**Work required**. The expected answer is the set of lines in the data below between the line holding "(209, 189) none -> [540,117,566,128] that" and the line holding "[381,185,396,193] so ->", inclusive, written out exactly.

**Raw data**.
◇ ◇ ◇
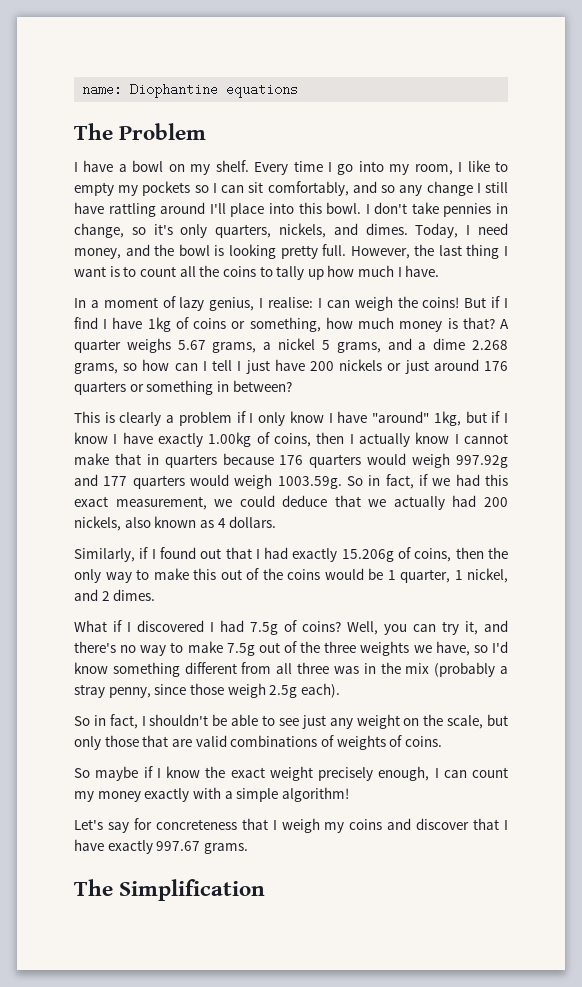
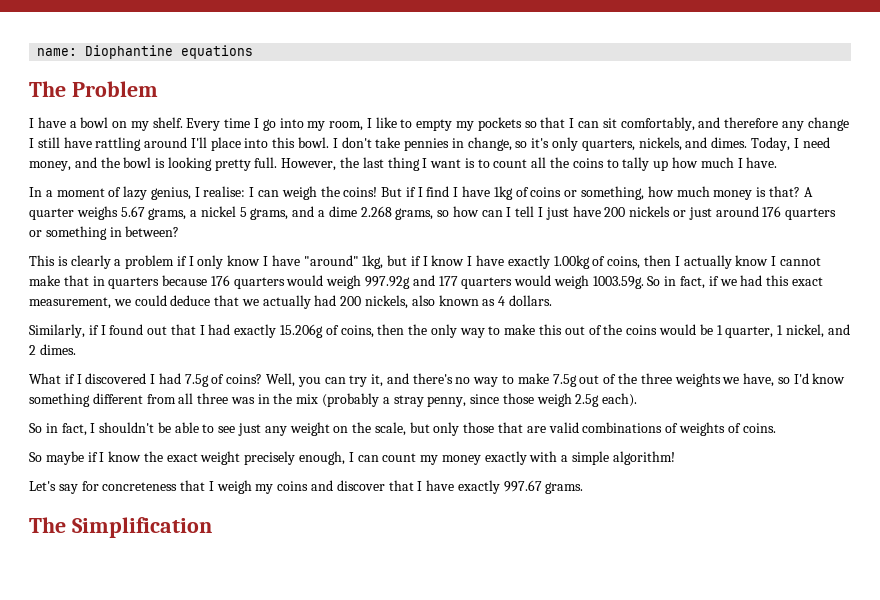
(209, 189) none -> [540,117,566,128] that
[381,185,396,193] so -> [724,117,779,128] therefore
◇ ◇ ◇
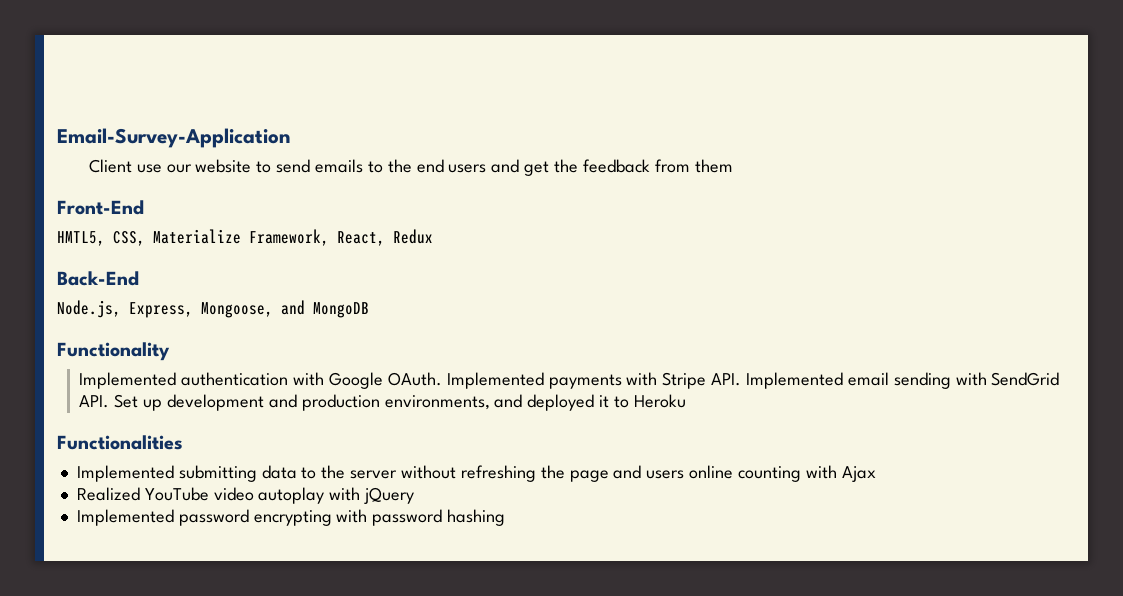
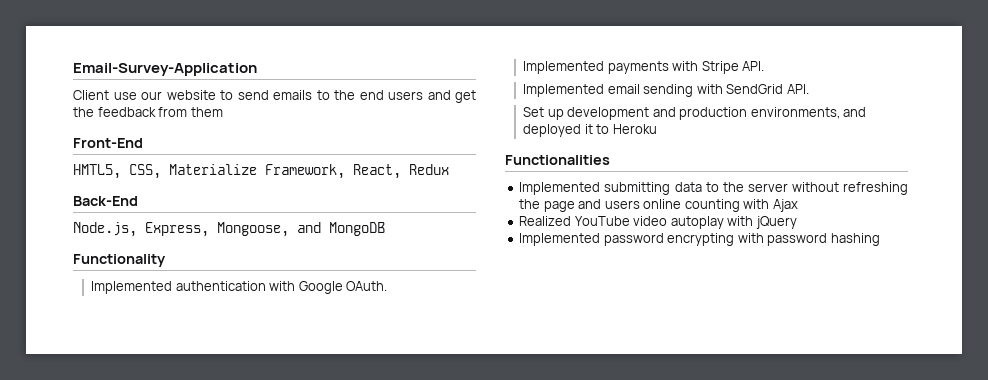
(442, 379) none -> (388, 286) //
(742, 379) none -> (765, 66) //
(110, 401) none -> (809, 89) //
◇ ◇ ◇
**Completed task**.
(209, 189) none -> [540,117,566,128] that
[381,185,396,193] so -> [724,117,779,128] therefore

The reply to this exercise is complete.